(Web document revisions)
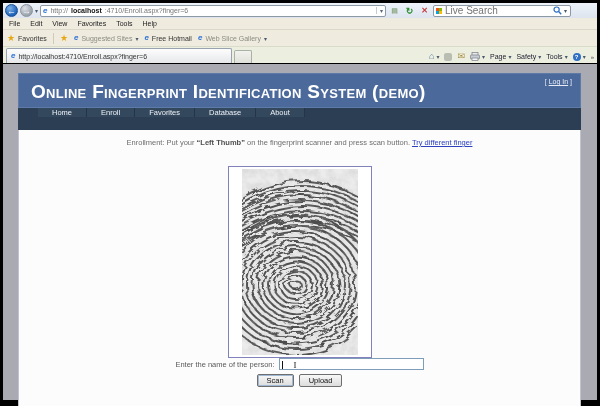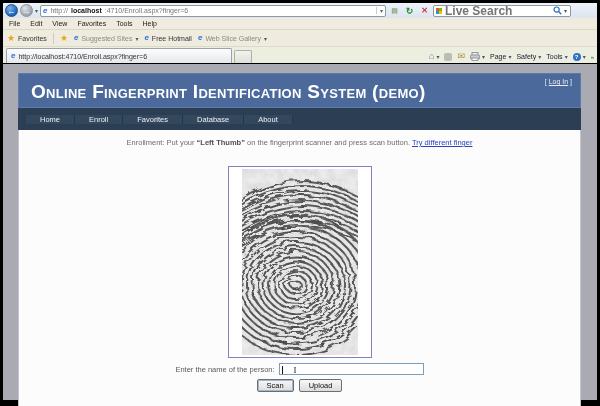--- a/index.html
+++ b/index.html
@@ -19,22 +19,22 @@
   .addr-field .host { color:#111; font-weight:bold; }
   .addr-dd { margin-left:auto; font-size:6px; color:#55677c; border-left:1px solid #c6ccd4; padding-left:3px; }
   .e-icon { color:#2a6fd6; font-weight:bold; font-style:italic; font-size:8px; line-height:8px; }
   .tool-btn { height:13px; min-width:13px; border:1px solid transparent; border-radius:2px; display:flex;
     align-items:center; justify-content:center; font-size:9px; flex:0 0 auto; }
   .refresh { color:#2c8a2c; font-weight:bold; }
   .stop { color:#c43b3b; font-weight:bold; font-size:8px; }
   .compat { font-size:7px; }
   .search-box { width:138px; height:12px; background:#fff; border:1px solid #8e99a6; border-radius:2px;
     display:flex; align-items:center; gap:3px; padding:0 2px; flex:0 0 auto; }
-  .search-box input { border:0; outline:0; width:86px; font-size:12px; color:#888; background:transparent;
-    font-family:"Liberation Sans", sans-serif;font-weight:bold; }
+  .search-box input { border:0; outline:0; width:86px; font-size:10px; color:#888; background:transparent;
+    font-family:"Liberation Sans", sans-serif; }
   .winflag { display:grid; grid-template-columns:3px 3px; grid-template-rows:3px 3px; gap:0px; flex:0 0 auto; }
   .winflag i { display:block; }
   .mag-btn { margin-left:auto; display:flex; align-items:center; gap:2px; padding-right:1px; }
 
   .menu-row { position:absolute; top:18px; left:3px; right:3px; height:11px; background:#efecdf;
     display:flex; align-items:center; gap:10px; padding:0 6px; font-size:7px; color:#222; }
   .fav-row { position:absolute; top:29px; left:3px; right:3px; height:17px; background:#efecdf;
     border-top:1px solid #dcd8c8; display:flex; align-items:center; gap:6px; padding:0 4px; font-size:7px; color:#333; }
   .fav-sep { width:1px; height:11px; background:#cfcaba; }
   .fav-item { display:flex; align-items:center; gap:3px; } 
@@ -59,31 +59,31 @@
 
   
   .viewport { position:absolute; top:64px; left:3px; right:3px; bottom:6px; background:#a9aab2; }
   .content { position:absolute; left:15px; right:16px; top:9px; }
   .site-header { height:35px; background:#4b6a9b; border-top:1px solid #76550; border:1px solid #5d7aa8;
     position:relative; }
   .site-title { position:absolute; left:12px; top:7px; color:#fff; font-size:19px; font-weight:bold;
     font-variant:small-caps; letter-spacing:.3px; }
   .login { position:absolute; right:8px; top:4px; color:#e8edf5; font-size:7px; }
   .login a { color:#e8edf5; text-decoration:underline; }
-  .site-nav { height:22px; background:#2b3e54; display:flex; align-items:center; padding-left:8px; }
+  .site-nav { height:22px; background:#2b3e54; display:flex; align-items:flex-start; padding-left:20px; }
   .nav-item { background:#33475d; border-right:1px solid #24354a; color:#eef2f7; font-size:7.5px;
     display:flex; align-items:center; padding:0 14px; }
   .page-body { background:#fcfcfd; border-left:1px solid #c2c3cc; border-right:1px solid #c2c3cc;
     border-bottom:1px solid #c2c3cc; height:316px; position:relative; }
   .instruction { text-align:center; padding-top:8px; font-size:7.5px; color:#6e6e6e; }
   .instruction b { color:#4f4f4f; }
   .instruction a { color:#2b41bd; text-decoration:underline; }
   .fp-box { width:144px; height:192px; margin:19px auto 0; border:1px solid #8181bb; background:#fff;
     display:flex; align-items:center; justify-content:center; }
-  .name-row { margin-top:5px; text-align:center; font-size:7.5px; color:#5a5a5a; display:flex;
+  .name-row { text-align:center; font-size:7.5px; color:#5a5a5a; display:flex;
     align-items:center; justify-content:center; gap:4px; }
   .name-input { width:145px; height:12px; border:1px solid #7f9db9; background:#fff; position:relative; }
   .caret { position:absolute; left:2px; top:2px; width:1px; height:8px; background:#111; }
   .ibeam { position:absolute; left:14px; top:1px; font-size:9px; color:#222; font-family:"Liberation Serif", serif; }
   .btn-row { margin-top:4px; display:flex; justify-content:center; gap:5px; }
   .wbtn { font-size:7.5px; color:#111; background:linear-gradient(#f8f8f8,#dcdcdc); border:1px solid #6e6e6e;
     border-radius:2px; padding:1px 9px; height:13px; font-family:"Liberation Sans", sans-serif; }
   .wbtn.default { box-shadow:0 0 0 1px #9fb8d4 inset;text-align:center; }
 </style>
 </head>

EXERCISE REQUIREMENTS: Retype the entries word for word. Omit any images.

ANSWER TO THE EXERCISE:
--- a/index.html
+++ b/index.html
@@ -19,22 +19,22 @@
   .addr-field .host { color:#111; font-weight:bold; }
   .addr-dd { margin-left:auto; font-size:6px; color:#55677c; border-left:1px solid #c6ccd4; padding-left:3px; }
   .e-icon { color:#2a6fd6; font-weight:bold; font-style:italic; font-size:8px; line-height:8px; }
   .tool-btn { height:13px; min-width:13px; border:1px solid transparent; border-radius:2px; display:flex;
     align-items:center; justify-content:center; font-size:9px; flex:0 0 auto; }
   .refresh { color:#2c8a2c; font-weight:bold; }
   .stop { color:#c43b3b; font-weight:bold; font-size:8px; }
   .compat { font-size:7px; }
   .search-box { width:138px; height:12px; background:#fff; border:1px solid #8e99a6; border-radius:2px;
     display:flex; align-items:center; gap:3px; padding:0 2px; flex:0 0 auto; }
-  .search-box input { border:0; outline:0; width:86px; font-size:12px; color:#888; background:transparent;
-    font-family:"Liberation Sans", sans-serif;font-weight:bold; }
+  .search-box input { border:0; outline:0; width:86px; font-size:10px; color:#888; background:transparent;
+    font-family:"Liberation Sans", sans-serif; }
   .winflag { display:grid; grid-template-columns:3px 3px; grid-template-rows:3px 3px; gap:0px; flex:0 0 auto; }
   .winflag i { display:block; }
   .mag-btn { margin-left:auto; display:flex; align-items:center; gap:2px; padding-right:1px; }
 
   .menu-row { position:absolute; top:18px; left:3px; right:3px; height:11px; background:#efecdf;
     display:flex; align-items:center; gap:10px; padding:0 6px; font-size:7px; color:#222; }
   .fav-row { position:absolute; top:29px; left:3px; right:3px; height:17px; background:#efecdf;
     border-top:1px solid #dcd8c8; display:flex; align-items:center; gap:6px; padding:0 4px; font-size:7px; color:#333; }
   .fav-sep { width:1px; height:11px; background:#cfcaba; }
   .fav-item { display:flex; align-items:center; gap:3px; } 
@@ -59,31 +59,31 @@
 
   
   .viewport { position:absolute; top:64px; left:3px; right:3px; bottom:6px; background:#a9aab2; }
   .content { position:absolute; left:15px; right:16px; top:9px; }
   .site-header { height:35px; background:#4b6a9b; border-top:1px solid #76550; border:1px solid #5d7aa8;
     position:relative; }
   .site-title { position:absolute; left:12px; top:7px; color:#fff; font-size:19px; font-weight:bold;
     font-variant:small-caps; letter-spacing:.3px; }
   .login { position:absolute; right:8px; top:4px; color:#e8edf5; font-size:7px; }
   .login a { color:#e8edf5; text-decoration:underline; }
-  .site-nav { height:22px; background:#2b3e54; display:flex; align-items:center; padding-left:8px; }
+  .site-nav { height:22px; background:#2b3e54; display:flex; align-items:flex-start; padding-left:20px; }
   .nav-item { background:#33475d; border-right:1px solid #24354a; color:#eef2f7; font-size:7.5px;
     display:flex; align-items:center; padding:0 14px; }
   .page-body { background:#fcfcfd; border-left:1px solid #c2c3cc; border-right:1px solid #c2c3cc;
     border-bottom:1px solid #c2c3cc; height:316px; position:relative; }
   .instruction { text-align:center; padding-top:8px; font-size:7.5px; color:#6e6e6e; }
   .instruction b { color:#4f4f4f; }
   .instruction a { color:#2b41bd; text-decoration:underline; }
   .fp-box { width:144px; height:192px; margin:19px auto 0; border:1px solid #8181bb; background:#fff;
     display:flex; align-items:center; justify-content:center; }
-  .name-row { margin-top:5px; text-align:center; font-size:7.5px; color:#5a5a5a; display:flex;
+  .name-row { text-align:center; font-size:7.5px; color:#5a5a5a; display:flex;
     align-items:center; justify-content:center; gap:4px; }
   .name-input { width:145px; height:12px; border:1px solid #7f9db9; background:#fff; position:relative; }
   .caret { position:absolute; left:2px; top:2px; width:1px; height:8px; background:#111; }
   .ibeam { position:absolute; left:14px; top:1px; font-size:9px; color:#222; font-family:"Liberation Serif", serif; }
   .btn-row { margin-top:4px; display:flex; justify-content:center; gap:5px; }
   .wbtn { font-size:7.5px; color:#111; background:linear-gradient(#f8f8f8,#dcdcdc); border:1px solid #6e6e6e;
     border-radius:2px; padding:1px 9px; height:13px; font-family:"Liberation Sans", sans-serif; }
   .wbtn.default { box-shadow:0 0 0 1px #9fb8d4 inset;text-align:center; }
 </style>
 </head>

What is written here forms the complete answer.